La stagione della vendemmia è arrivata e sono già arrivate alcune valutazioni da parte degli esperti. Che annata sarà? A livello di previsioni c’è chi è fiducioso e chi meno. Alla fine si faranno i conti di una stagione comunque anomala. Oggi è arrivato un parere importante, quello di Riccardo Cotarella, presidente di Assoenologi, intervenuto al convegno sul vino rosso nella città di Camerano, in provincia di Ancona. L’evento è stato organizzato dall’Istituto Marchigiano di Tutela Vini in occasione dei 50 anni della Doc del Rosso Conero. “Parlare di questa stagione mi mette tanta tristezza.
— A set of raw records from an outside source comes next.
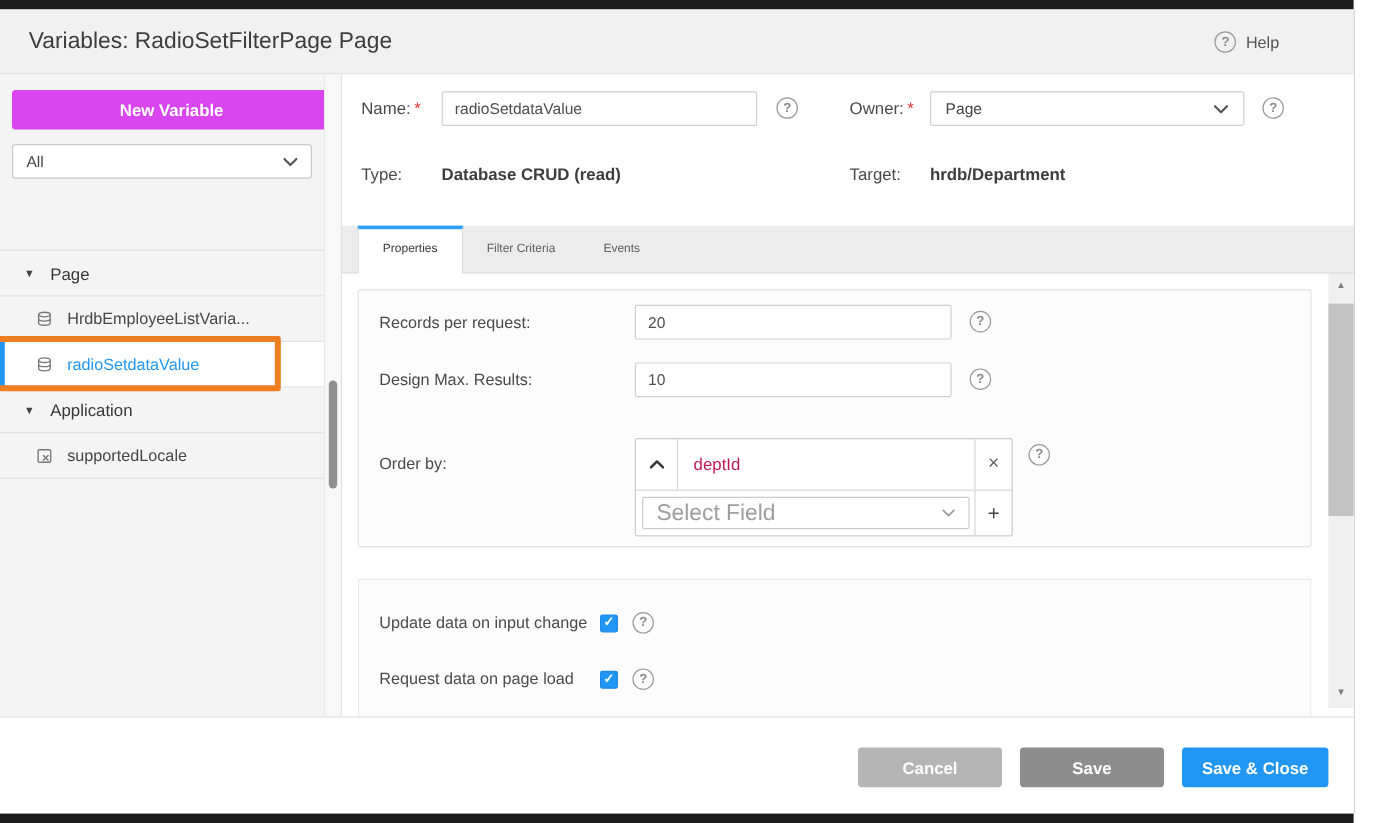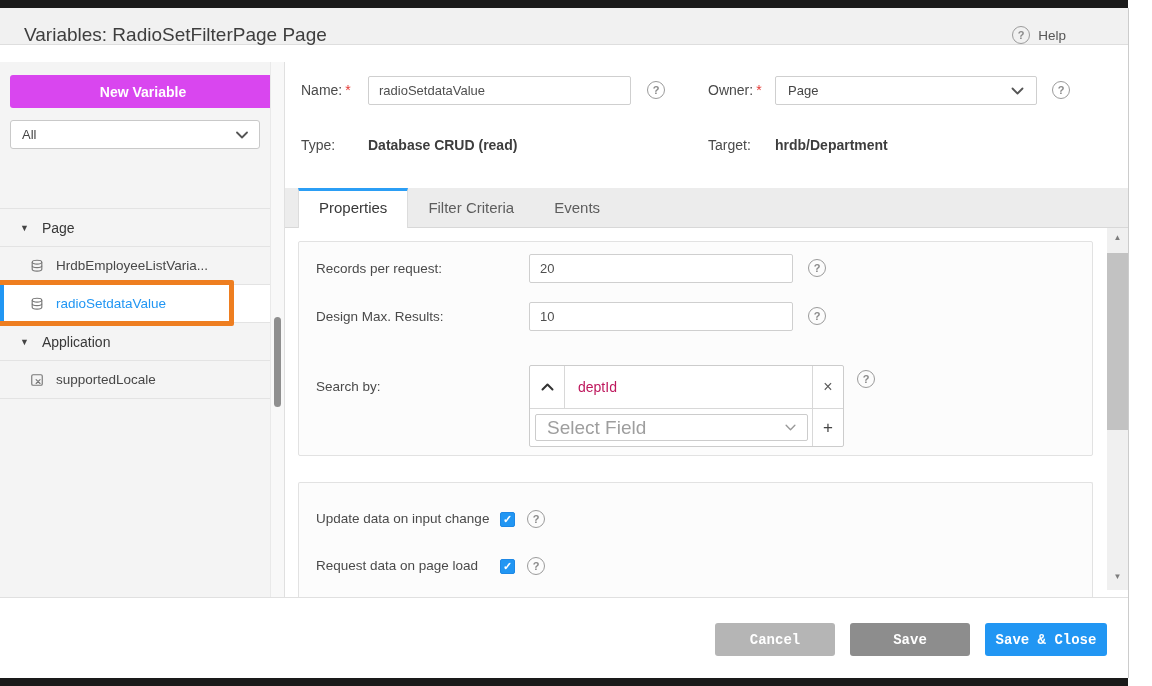--- a/index.html
+++ b/index.html
@@ -15,7 +15,7 @@
             background:#fff; border-right:1px solid #ccc; }
 
   
-  .titlebar { position:absolute; left:0; top:0; width:100%; height:37px;
+  .titlebar { position:absolute; left:0; top:0; width:100%; height:54px;
               background:#f1f1f1; border-bottom:1px solid #dedede; }
   .title { position:absolute; left:24px; top:0; line-height:54px; font-size:19px; color:#3e3e3e; }
   .help { position:absolute; right:62px; top:0; height:54px; display:flex; align-items:center;

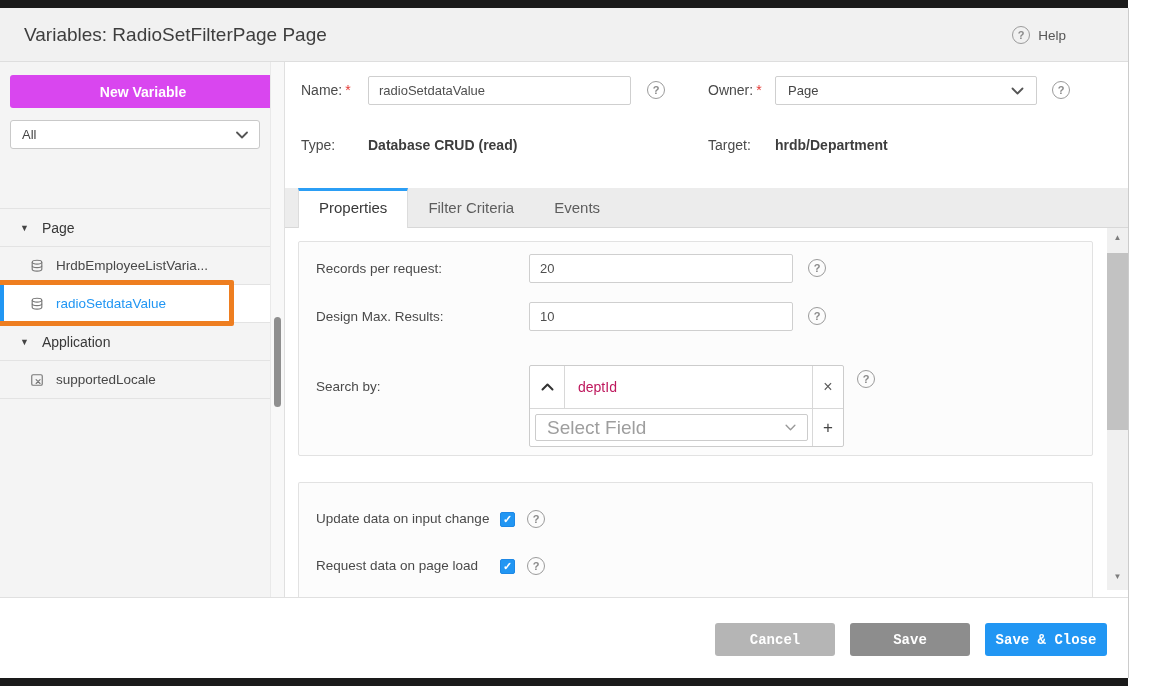--- a/index.html
+++ b/index.html
@@ -82,7 +82,7 @@
 
   .tabstrip { position:absolute; left:0; top:126px; width:100%; height:40px; background:#ececec;
               border-bottom:1px solid #d8d8d8; display:flex; padding-left:13px; }
-  .tab { height:40px; line-height:39px; padding:0 20px; font-size:15px; color:#5d5d5d;
+  .tab { height:40px; line-height:39px; padding:0 20px; font-size:10px; color:#5d5d5d;
          cursor:pointer; }
   .tab.active { background:#fff; border-top:3px solid #2b9ef5; border-left:1px solid #dcdcdc;
                 border-right:1px solid #dcdcdc; line-height:34px; color:#383838;

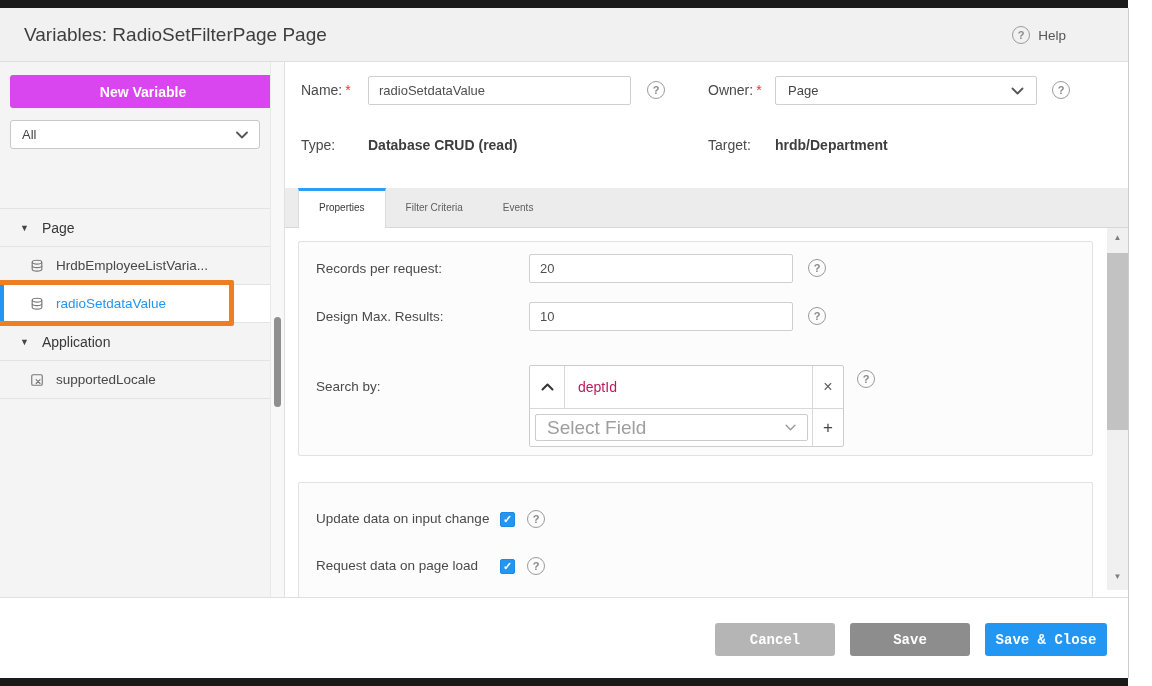--- a/index.html
+++ b/index.html
@@ -253,7 +253,7 @@
             <input class="tinput" style="left: 230px; top: 60px; width: 264px;" value="10">
             <span class="qcircle h-help" style="left:509px; top:65px;">?</span>
 
-            <div class="f-label" style="left:17px; top:123px; line-height:43px;">Search by:</div>
+            <div class="f-label" style="left:17px; top:123px; line-height:43px;">Order by:</div>
             <div class="order-box">
               <div class="ob-row1">
                 <div class="ob-sort">

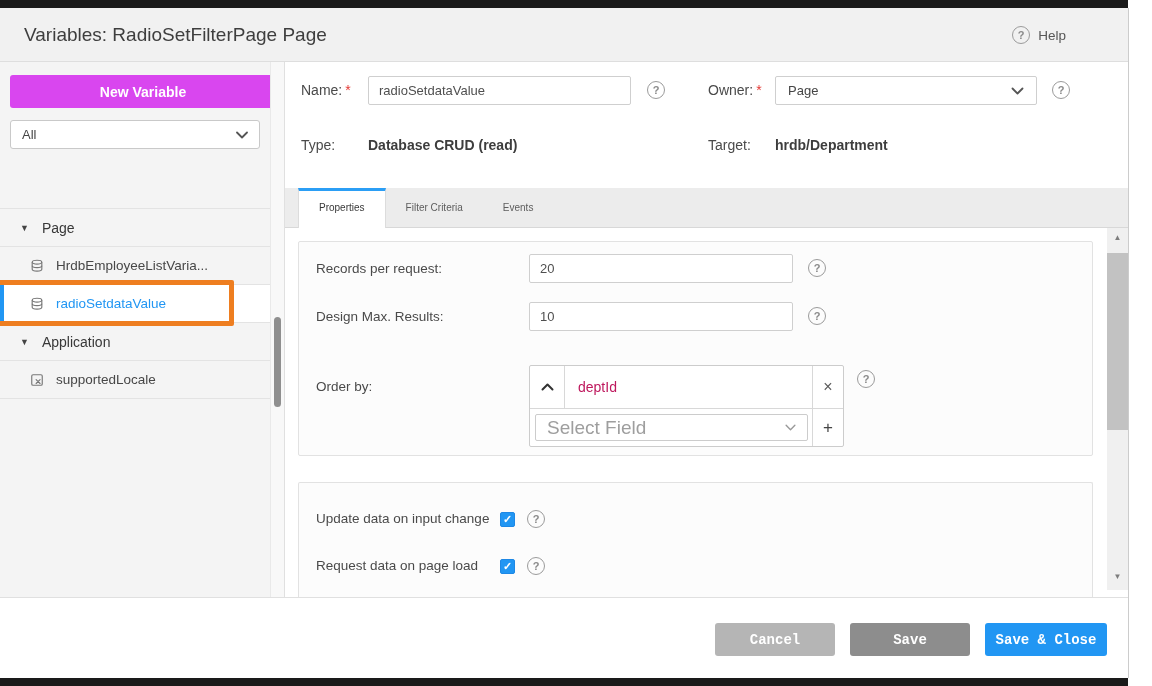--- a/index.html
+++ b/index.html
@@ -131,7 +131,7 @@
   .footer { position:absolute; left:0; top:589px; width:100%; height:81px; background:#fff;
             border-top:1px solid #e0e0e0; }
   .fbtn { position:absolute; top:25px; height:33px; border:none; border-radius:3px;
-          color:#fff; font-size:14px; font-weight:700; cursor:pointer; font-family:Liberation Mono, monospace; }
+          color:#fff; font-size:14px; font-weight:700; cursor:pointer; font-family:Liberation Sans, sans-serif; }
   .fbtn.cancel { left:715px; width:120px; background:#b5b5b5; }
   .fbtn.save { left:850px; width:120px; background:#8d8d8d; }
   .fbtn.saveclose { left:985px; width:122px; background:#2196f3; }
Ad oggi la vendemmia registra dati negativi in tutte le regioni. La situazione è ancora più pesante del -24% che abbiamo stimato qualche giorno fa. Aborro quando sento alcuni colleghi parlare di annata del secolo, è un’annata povera anche sul piano qualitativo: gli enologi non devono seguire logiche di mercato né cercare di indorare la pillola, non è utile per nessuno”. Queste considerazioni di Cotarella lasciano il segno e suonano, allo stesso tempo, sincere e realiste, fotografando una situazione molto particolare e che sta comunque preoccupando molti addetti ai lavori anche nel nostro territorio. Il presidente di Assoenologi ha sottolineato che pure in Francia e in Spagna lo scenario è simile a quello italiano. Per poi concludere con una considerazione: “a fronte di un innalzamento del grado zuccherino, riscontriamo comunque un’altissima acidità. E questo è molto anomalo”.